As requested, we have replaced "In turn,” with "Previous research indicates that". We certainly were not trying to imply we discovered the role of SHH in stimulating GCPs and NEPs in this paper, and hence we had added the appropriate references at the end of the sentence (some of which are from our previous work).

I would like to make several comments.

First, this sentence is in the Discussion section not the Introduction.

Second, we had the following references in this sentence, after “(Figure 9)”

“(Corrales et al., 2006; Corrales et al., 2004; De Luca et al., 2015; Fleming et al., 2013; Lewis et al., 2004; Parmigiani et al., 2015; Wojcinski et al., 2017)”

Third, we have added the following references every place we mentioned SHH and had not included any references.

(Corrales et al., 2006; De Luca et al., 2015; Fleming et al., 2013; Lewis et al., 2004; Wojcinski et al., 2017).

Fourth, we are following the accepted nomenclature for mouse genes and proteins. http://www.informatics.jax.org/mgihome/nomen/. We use italics and lower case for genes and RNA (Shh) and all capitals for proteins (SHH). We have therefore not changed the nomenclature.

Discussion section: "…as it might not be able to support all the long range neural circuits needed for full motor function."

This hypothesis needs a little elaboration. Is there any evidence from other studies that a small cerebellum, per se, results in motor deficits (i.e., in Shh mutants)?

In the subsection “Atoh1-En1/2 mutants have motor deficits” we had previously included the following sentence first sentence “We next tested whether a smaller cerebellum that has a well scaled cortex can support normal motor behavior, since we had found that irradiated mice with an ~20% reduction in the area of mid-sagittal sections but well scaled layers have no obvious motor defects (Wojcinski et al., 2017).” We are not aware of any other paper that has analyzed behavior in mutants with a normal cyotoarchitecture but a smaller cerebellum. In Shh and Gli conditional mutants the granule cells and interneurons are not scaled to the number of Purkinje cells, as the Purkinje cells remain as a multilayer and the IGL is greatly diminished.

Based on observations of mice in their cages, we think the mutants have motor defects.

We have added that our mutants have an ~30% reduction in cerebellar size “smaller size of the cerebellum (~30% reduction)” and added the following sentence to the Discussion section:

“In a previous study an ~20% reduction in the cerebellum without disruption of the cytoarchitecture did not lead to obvious motor defects, however the eCN and other cell types were not quantified and the reduction in size was less (Wojcinski et al., 2017).”

Discussion section: "One idea for the higher ratios of vermal PCs in lobules 1-8 […] sufficient survival factor."

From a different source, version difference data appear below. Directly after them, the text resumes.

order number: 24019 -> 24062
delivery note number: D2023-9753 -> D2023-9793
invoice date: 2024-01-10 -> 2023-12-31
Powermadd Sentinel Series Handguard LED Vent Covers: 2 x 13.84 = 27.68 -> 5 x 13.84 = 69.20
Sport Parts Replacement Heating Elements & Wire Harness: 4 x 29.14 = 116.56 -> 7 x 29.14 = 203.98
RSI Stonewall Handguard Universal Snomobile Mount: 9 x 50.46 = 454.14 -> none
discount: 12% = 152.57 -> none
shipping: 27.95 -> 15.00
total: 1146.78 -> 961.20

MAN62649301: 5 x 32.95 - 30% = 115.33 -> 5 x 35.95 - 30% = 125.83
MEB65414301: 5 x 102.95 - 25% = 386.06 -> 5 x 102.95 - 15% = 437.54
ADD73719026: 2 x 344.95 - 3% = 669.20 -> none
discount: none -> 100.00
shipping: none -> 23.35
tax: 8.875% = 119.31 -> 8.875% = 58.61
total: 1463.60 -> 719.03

These two sentences are rather tortuous and difficult to extract the argument. Please consider clarifying. Reviewer 1 tried to re-write the paragraph in a way that was clearer, in this way:

"The higher than expected ratio […] less affected by the mutation."

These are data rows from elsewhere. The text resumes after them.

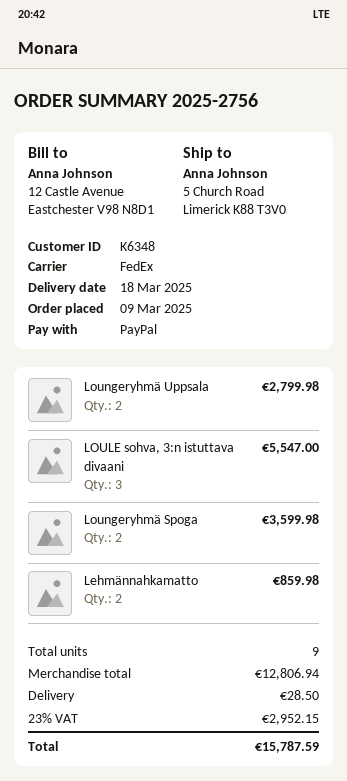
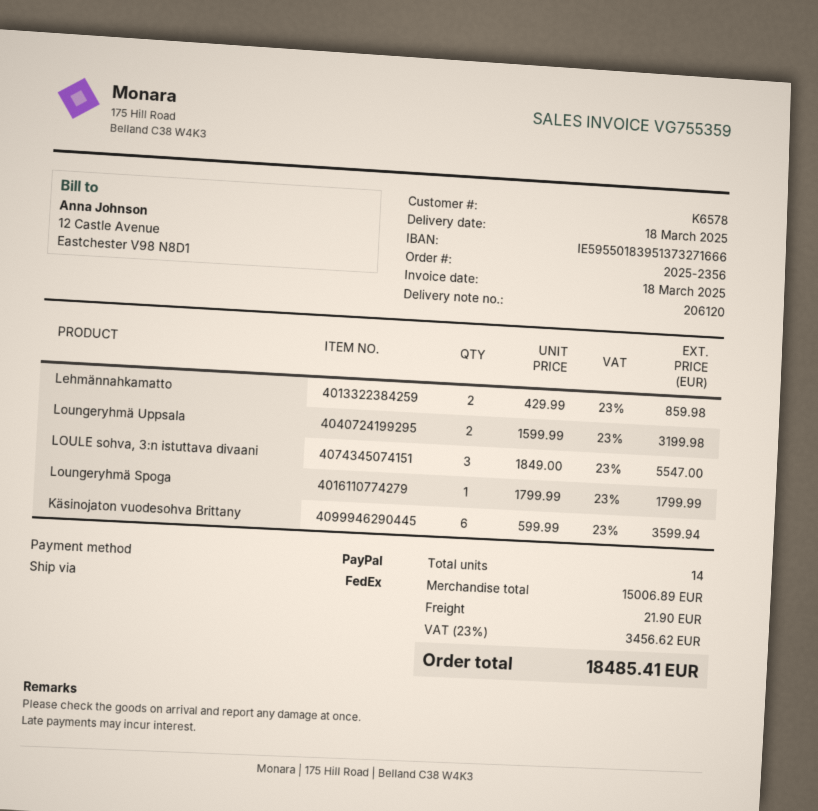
order number: 2025-2756 -> 2025-2356
customer number: K6348 -> K6578
Loungeryhmä Uppsala: 2 for 2799.98 -> 2 for 3199.98
Loungeryhmä Spoga: 2 for 3599.98 -> 1 for 1799.99
Käsinojaton vuodesohva Brittany: none -> 6 for 3599.94
total quantity: 9 -> 14
subtotal: 12806.94 -> 15006.89
shipping: 28.50 -> 21.90
tax: 23% = 2952.15 -> 23% = 3456.62
total: 15787.59 -> 18485.41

We have replaced the difficult two sentences with the:

“The higher than expected ratio of PCs in the vermis to the medial eCN might reflect the way in which scaling is established. GC and interneuron numbers depend on a precise and deterministic proliferative response to SHH downstream of PC number (Corrales et al., 2006; De Luca et al., 2015; Fleming et al., 2013; Lewis et al., 2004; Wojcinski et al., 2017). In contrast, we propose that PC number depends on stochastic retrograde survival factors from the eCN. Moreover, PC survival could be complicated by the convergence ratio of ~40 PCs to each eCN (Person and Raman, 2011).”